Mit gut gefüllten Segeln geht es weiter nach Westen. Die Betonnung ist bescheiden aber reichend, zumindest mit dem Fernglas gelingt es mir stets die nächste Tonne zu entdecken. Doch dann gleitet mein Blick ins Rigg. Dort fehlt etwas. Etwas wichtiges, etwas das dort nun definitiv sein sollte. Etwas das ich nicht habe. Eine Gastlandflagge. Bei den aktuellen Bedingungen, einem überschaubarem Wind von drei Windstärken sowie kaum Welle, gibt es eigentlich keinen Grund keine zu setzen. Nur einen, den gibt es dann doch: Wenn man keine hat. So wie ich.

Meine Stirn kräuselt sich. Nun ja, ich bin darauf vorbereitet gewesen. Weder auf Langeoog noch auf Baltrum hatte ich eine gefunden. Und mich daher auf Baltrum auf eine etwas kreativere Alternative eingestellt.

Kurzerhand schlage ich das Logbuch auf und reiße die letzte Seite Papier heraus. Sie hat relativ genau die Größe die eine Gastlandflagge für mein Boot hätte. Dann hole ich die extra hierfür gekauften Buntstifte ins Cockpit – und beginne zu malen. Die Flagge der Niederlande ist glücklicherweiße nicht übermäßig kompliziert. Tatsächlich erscheint sie mir sogar ehr recht einfach zu sein. Drei Farben, eine davon Weiß… das bekomme auch ich noch hin. Natürlich, dessen bin ich mir bewusst, wird eine selbstgemalte Gastlandflagge nicht ewig halten. Doch den Anspruch habe ich nicht. Im nächsten Hafen will ich mir definitiv eine Richtige, eine aus Stoff kaufen. Dies hier ist eine improvisation, eine Übergangslösung. Nicht mehr.

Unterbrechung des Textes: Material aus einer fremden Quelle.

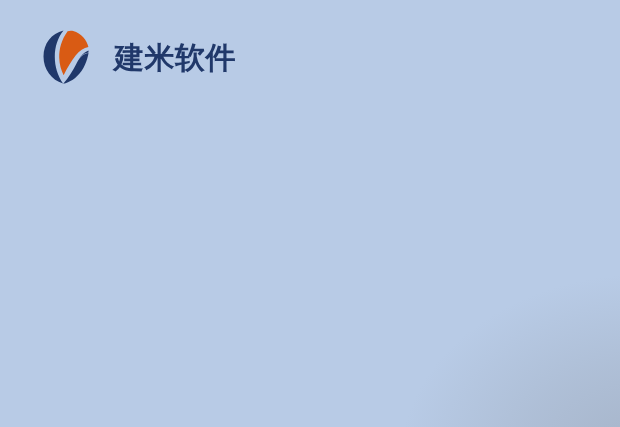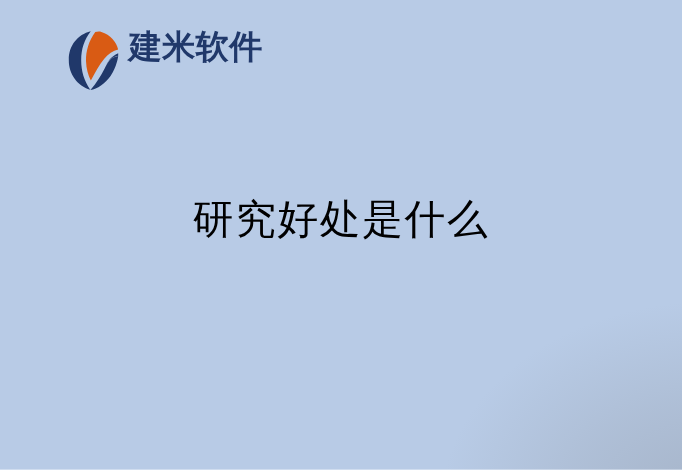--- a/index.html
+++ b/index.html
@@ -19,24 +19,26 @@
     height: 427px;
     background-color: #b8cbe6;
     background-image:
       radial-gradient(ellipse 340px 260px at 104% 108%, rgba(150,160,175,0.55) 0%, rgba(150,160,175,0.28) 38%, rgba(150,160,175,0.0) 72%);
     overflow: hidden;
   }
 
   
   #brand {
     position: absolute;
-    left: 62px;
+    left: 43px;
     top: 28px;
     display: flex;
+    align-items: center;
     height: 58px;
+    gap: 16px;
   }
 
   #logo-mark {
     width: 46px;
     height: 54px;
     display: block;
     flex: none;
   }
 
   #brand-name {
@@ -103,16 +105,15 @@
                C 24.6 37.6, 28.4 30.8, 32.6 25.6
                C 36.4 20.8, 40.8 18.0, 45.4 17.0
                C 44.0 10.2, 38.2 3.4, 30.2 1.0
                C 28.4 0.5, 26.4 0.6, 24.6 1.2 Z" fill="#d95b14"></path>
     </svg>
 
     <span id="brand-name">建米软件</span>
   </div>
 
   <div id="headline">
-    <span class="hl-line">研究好处是什么</span>
   </div>
 
 </div>
 
 </body></html>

Schließlich habe ich meine selbstgemalte Gastlandflagge fertig. Doch noch ist sie nicht im Rigg. Sie an der dafür vorgesehenen Leine zu setzen ist kaum möglich, immerhin fehlt der Faden zum Befestigen. Stattdessen ergreife ich zwei hölzerne Wäscheklammern und steige so bewaffnet und angeleint aufs Vorschiff. Mithilfe der Wäscheklammern befestige ich die gemalte Gastlandflagge am Steuerbordwant.

Alles weit vom Idealfall. Das ist stark improvisiert. Aber irgendwie freut mich das, macht mich fast ein klein wenig stolz. So ein wenig Improvisation gehört zum Segeln letztlich auch dazu. Und das ist mir nun wahrlich gelungen! Eine selbstgemalte Gastlandflagge – wenn das nicht mal eine Improvisation ist.

Doch nun da sie hängt fühle ich mich gleich besser. Bis zum ersten Hafen reicht dies zumindest mir emotional absolut aus. Den Willen demonstriere ich damit ganz klar. Und nur wegen einer fehlenden Stoffflagge die Niederlande nicht zu besuchen – davon hätte ja wohl auch niemand etwas gehabt.

Mit vier Knoten über Grund geht es weiter nach Westen. Eine sanfte Briese schiebt uns über Grund, dazu das ablaufende Wasser. Ob das noch reicht um ans Westende von Schiermonikoog zu kommen? Nun, nur die Zeit wird mir dies zeigen können. Noch bin ich jedenfalls nicht bereit den Dieselmotor anzuwerfen.

Um viertel vor Zehn genehmige ich mir mit einem Glas Apfelmark ein zweites Frühstück. Bald werden wir das Huibertgat. Im Süden wird es schon bald flach. Und das beeindrucken, man kann den Unterschied gar an der Wasserfarbe erkennen. Oder bilde ich mir dies ein? In jedem Fall achte ich sehr darauf mich ausreichend frei zu halten.

Das Segen passiert eigentlich wie von selbst, ich habe nicht viel zu tun. Die meiste Zeit lese ich, schreibe Logbuch – oder träume. Nach dem Frühstück muss ich an meinen letzten langen Seeschlag denken. Auch dort, auf dem Weg vom Weser-Elbe-Wattfahrwasser nach Spiekeroog hatte ich sonniges Wetter. Und danach trotz Eincremen in der Früh einen Sonnenbrand. Das zu wiederholen… nein, besser nicht.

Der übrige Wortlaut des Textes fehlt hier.